My man, by wife of Ebola victim who died in Lagos
Hospital explains how it handled Sawyer’s case
Airline kicks against ban
MORE facts emerged yesterday on the identity of the Ebola virus victim whose death last week in Lagos set off a chain of reactions.
Patrick Sawyer had one stop to make before heading home to Minnesota, United States, to celebrate his daughters’ birthdays: a conference Calabar, Cross River State.
But when he landed in Lagos, Sawyer, 40, collapsed getting off the plane. He had been infected with Ebola in Liberia, where he worked as a top government official in the Liberian Ministry of Finance.
Sawyer was isolated at a Lagos hospital on July 20. He died five days later.
Sawyer’s wife Decontee Sawyer, lives in Coon Rapids, Minnesota, with the couple’s three young daughters, five-year-old Eva, four-year-old Mia, and Bella, who is one. The Sawyers are naturalized citizens; their daughters were born in the United States.

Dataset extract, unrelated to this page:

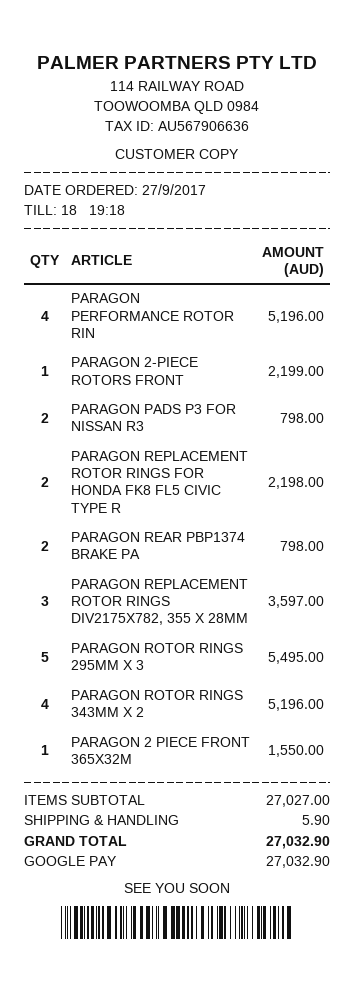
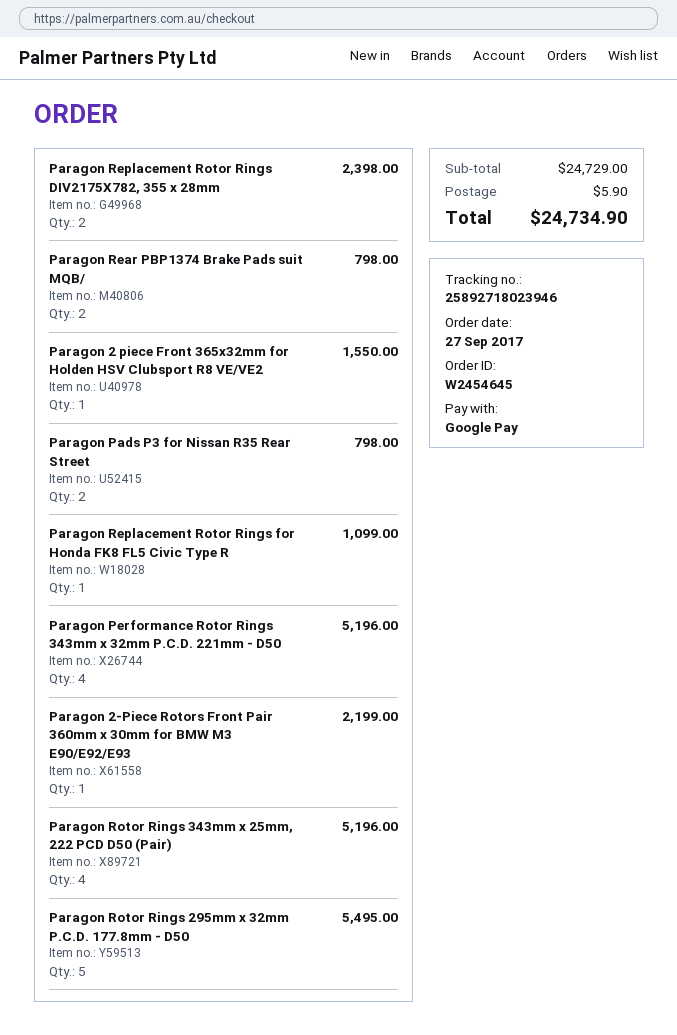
PARAGON REPLACEMENT ROTOR RINGS FOR HONDA FK8 FL5 CIVIC TYPE R: 2 for 2198.00 -> 1 for 1099.00
PARAGON REPLACEMENT ROTOR RINGS DIV2175X782, 355 X 28MM: 3 for 3597.00 -> 2 for 2398.00
subtotal: 27027.00 -> 24729.00
total: 27032.90 -> 24734.90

“He was so proud when he became a U.S. citizen,” Decontee told CNN. “He voted for first time in the last U.S. presidential election. He lived in the U.S. for many years, and wanted that for Liberia — a better democracy.”
Sawyer is the first American to die in what health officials are calling the “deadliest Ebola outbreak in history.” His death has sparked concerns that the virus could potentially spread to the United States.
“People weren’t really taking it [Ebola] seriously until it hit Patrick,” Decontee said. “People are ready to take action.”
His wife, 34, is said to be devastated at the thought of how close Sawyer came to returning home to the U.S. for his daughters’ birthdays carrying the dreaded virus.
“It’s a global problem because Patrick could’ve easily come home with Ebola,” Decontee said to KSTP. “Easy. Easy. It’s close, it’s at our front door. It knocked down my front door.”
The Sawyer family is working with their church community to start “Concerned Liberians against Ebola,” Decontee said. Their goal is to raise $500,000 to help two international organizations: Samaritan’s Purse and Global Health Ministry.
The risk of travellers contracting Ebola is considered low because it requires direct contact with bodily fluids or secretions, such as urine, blood, sweat or saliva, experts say.
Ebola can’t be spread like flu through casual contact or breathing in the same air.
According to the Mail Online, witnesses said Sawyer was vomiting and had diarrhea aboard at least one of his flights with some 50 other passengers aboard.
Ebola can be contracted from traces of faeces or vomit, experts say.
Sawyer was immediately quarantined upon arrival in Lagos and Nigerian authorities say his fellow travellers were advised of Ebola’s symptoms and then were allowed to leave.
Decontee learned Sawyer was sick with Ebola on July 24 and then on July 25 she was told her husband of six years had passed away from the virus.
Liberia has suspended all football activities in an effort to control the spread of the deadly virus.
There was a risk of infection because football is a contact sport, the football association said.
The number of people killed by the virus in West Africa has now reached 672, according to new United Nations (UN) figures.
A major regional airliner, Asky, said it had halted flights to the Liberian and Sierra Leonean capitals because of growing concerns about the virus. It has been banned from flying into Nigeria.
It is the second airline company to take such a decision, following the deadliest Ebola outbreak.
Ebola kills up to 90% of those infected, but patients have a better chance of survival if they receive early treatment.